Braz J Iinfect Dis ; It is considered the most common clinical manifestation of John Cunningham virus JC virus infection in the brain 7and is seen in three clinical contexts:. There is a predilection for the parieto-occipital lobes. J Am Leucoencefa,opatia Dermatol ; Clinical outcome of long-term survivors of progressive multifocal leukoencephalopathy. From the to ‘s, PML was observed mostly in patients being treated with corticosteroids and other immunosuppressive drugs, as well as individuals ;rogressiva hematological malignancies.


The virus remains latent mainly in the kidneys and lymphoid organs and is reactivated and spreads to the brain, almost exclusively in the setting of advanced immunosuppression.

T2-weighted image reveals asymmetrical areas of hyperintensity, more marked in the left temporal region white arrows. However, basal ganglia, brainstem and cerebellum also can be involved. Originally, PML was observed in patients with advanced HIV infection, lymphoproliferative disorders and transplant recipients. It typically spares the optic nerve and the spinal cord. Rarely, JCV has been associated with meningitis and encephalitis 28 One-third to one-half of people with PML die in the first few months following diagnosis, depending on the severity of their underlying disease.

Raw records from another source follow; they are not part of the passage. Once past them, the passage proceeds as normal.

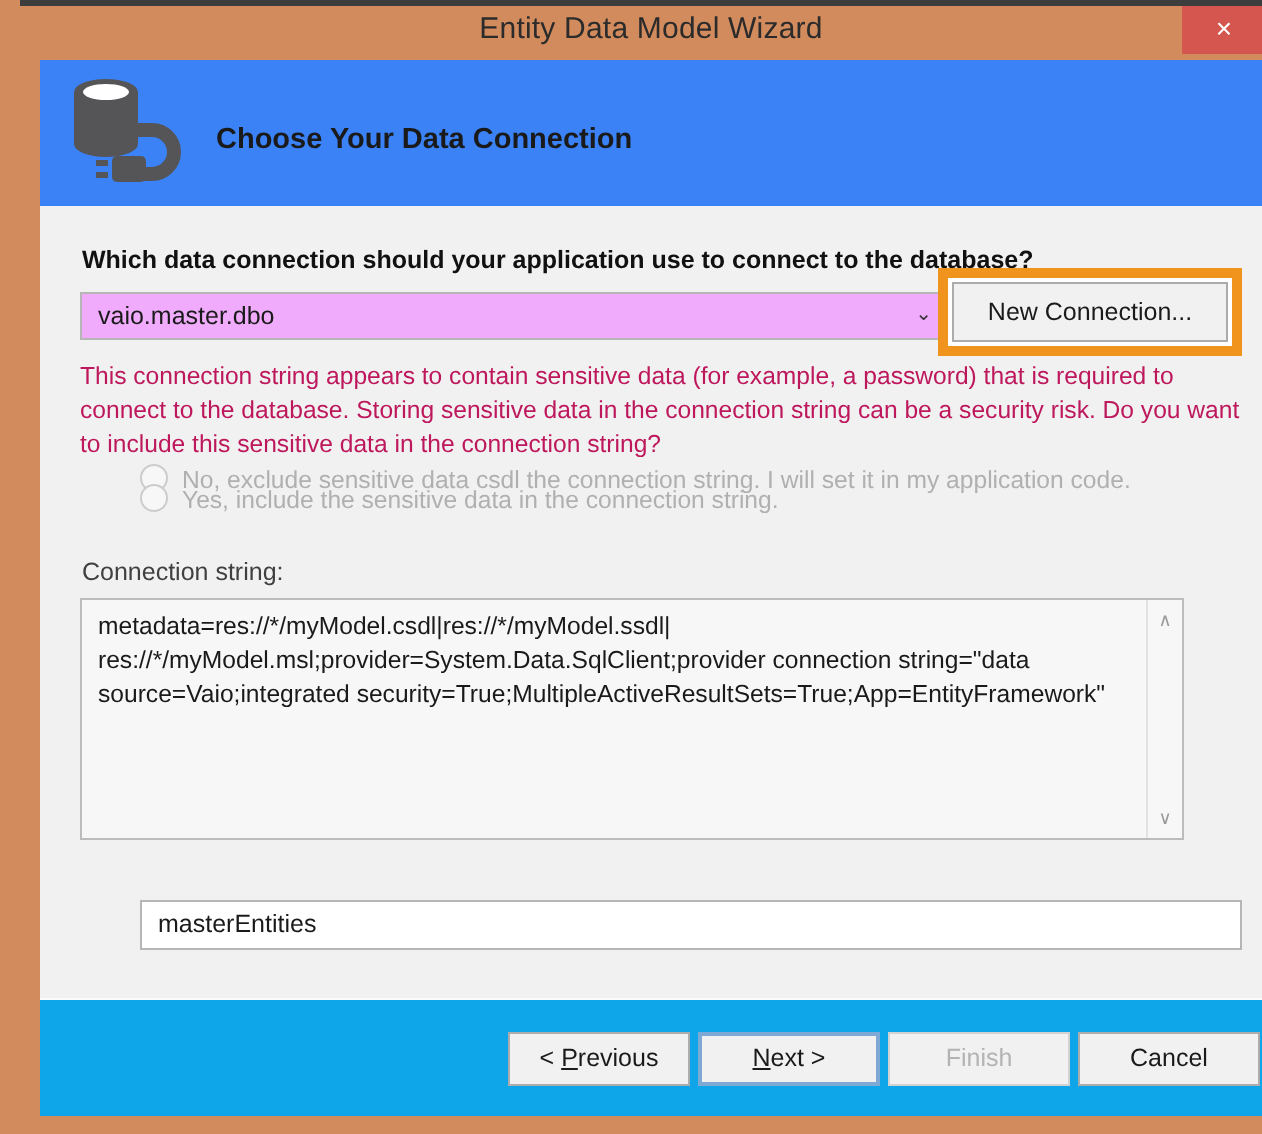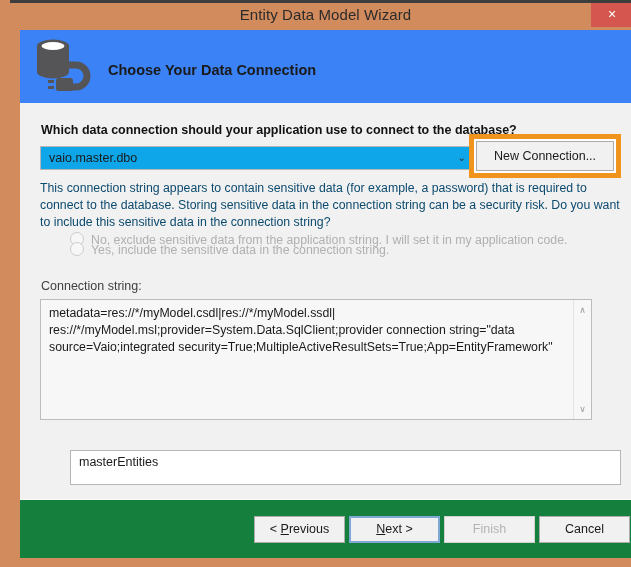--- a/index.html
+++ b/index.html
@@ -116,7 +116,7 @@
     position: absolute;
     left: 20px; top: 43px;
     width: 434px; height: 24px;
-    background: #0ea5e9;
+    background: #f0abfc;
     border: 1px solid #b6b6b6;
     box-sizing: border-box;
     cursor: pointer;

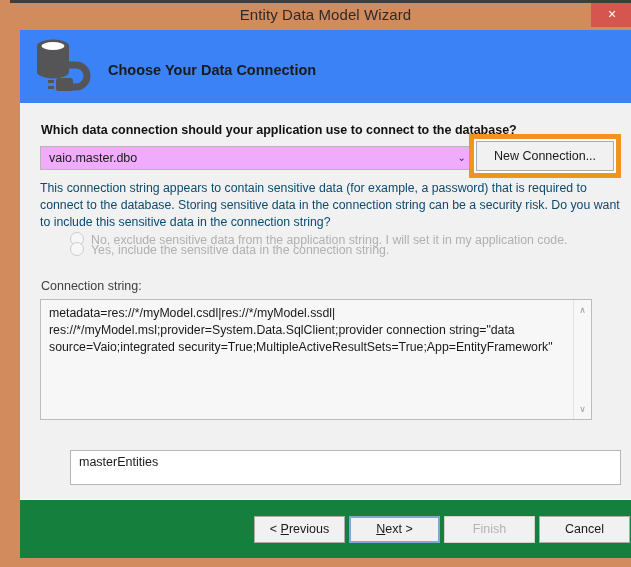--- a/index.html
+++ b/index.html
@@ -168,7 +168,7 @@
     width: 580px;
     font-size: 12.3px;
     line-height: 17px;
-    color: #0c4a6e;
+    color: #be185d;
   }
 
   

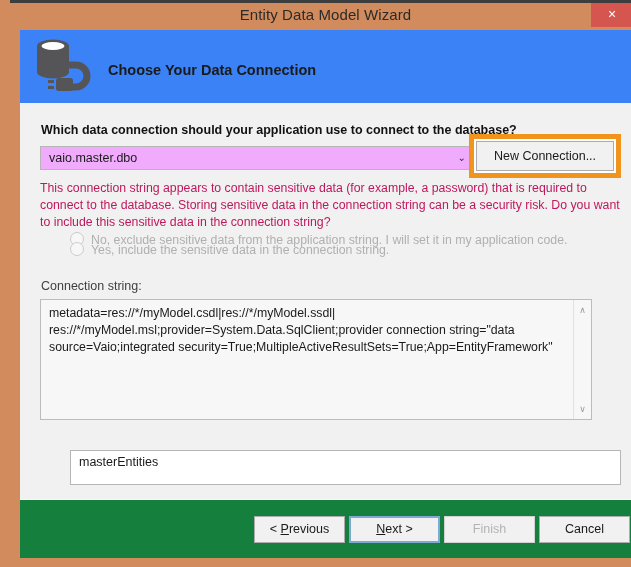--- a/index.html
+++ b/index.html
@@ -336,7 +336,7 @@
     <div class="sensitive-text">This connection string appears to contain sensitive data (for example, a password) that is required to connect to the database. Storing sensitive data in the connection string can be a security risk. Do you want to include this sensitive data in the connection string?</div>
 
     <div class="radio-row r1">
-      <span class="radio-dot"></span><span>No, exclude sensitive data from the application string. I will set it in my application code.</span>
+      <span class="radio-dot"></span><span>No, exclude sensitive data csdl the connection string. I will set it in my application code.</span>
     </div>
     <div class="radio-row r2">
       <span class="radio-dot"></span><span>Yes, include the sensitive data in the connection string.</span>

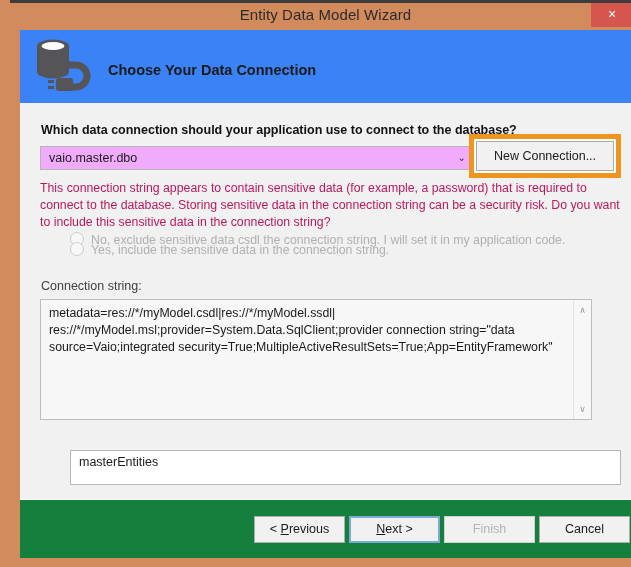--- a/index.html
+++ b/index.html
@@ -264,7 +264,7 @@
   .entities-input {
     position: absolute;
     left: 50px; top: 347px;
-    width: 551px; height: 35px;
+    width: 551px; height: 25px;
     background: #ffffff;
     border: 1px solid #b6b6b6;
     box-sizing: border-box;

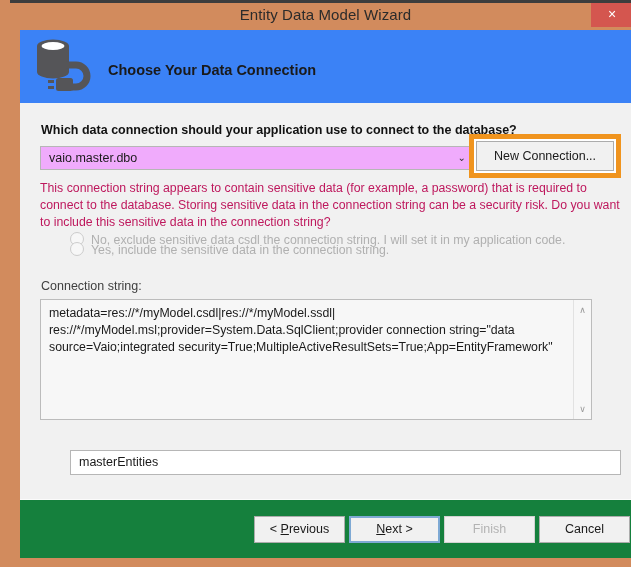--- a/index.html
+++ b/index.html
@@ -99,7 +99,7 @@
     left: 10px; top: 499px;
     width: 611px;
     height: 58px;
-    background: #15803d;
+    background: #0ea5e9;
     border-top: 1px solid #fbfbfb;
   }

Most often, PML presents with motor deficits, visual disturbances and cognitive impairment, in a subacute evolution. Mirtazapine use in human immunodeficiency virus-infected patients with progressive multifocal leukoencephalopathy. It is caused by the reactivation of the JC virus genus: Infusion of donor T cells specific to the related BK polyomavirus has shown possible effect in treating PML in one small study by Katy Rezvani’s group, but needs further study.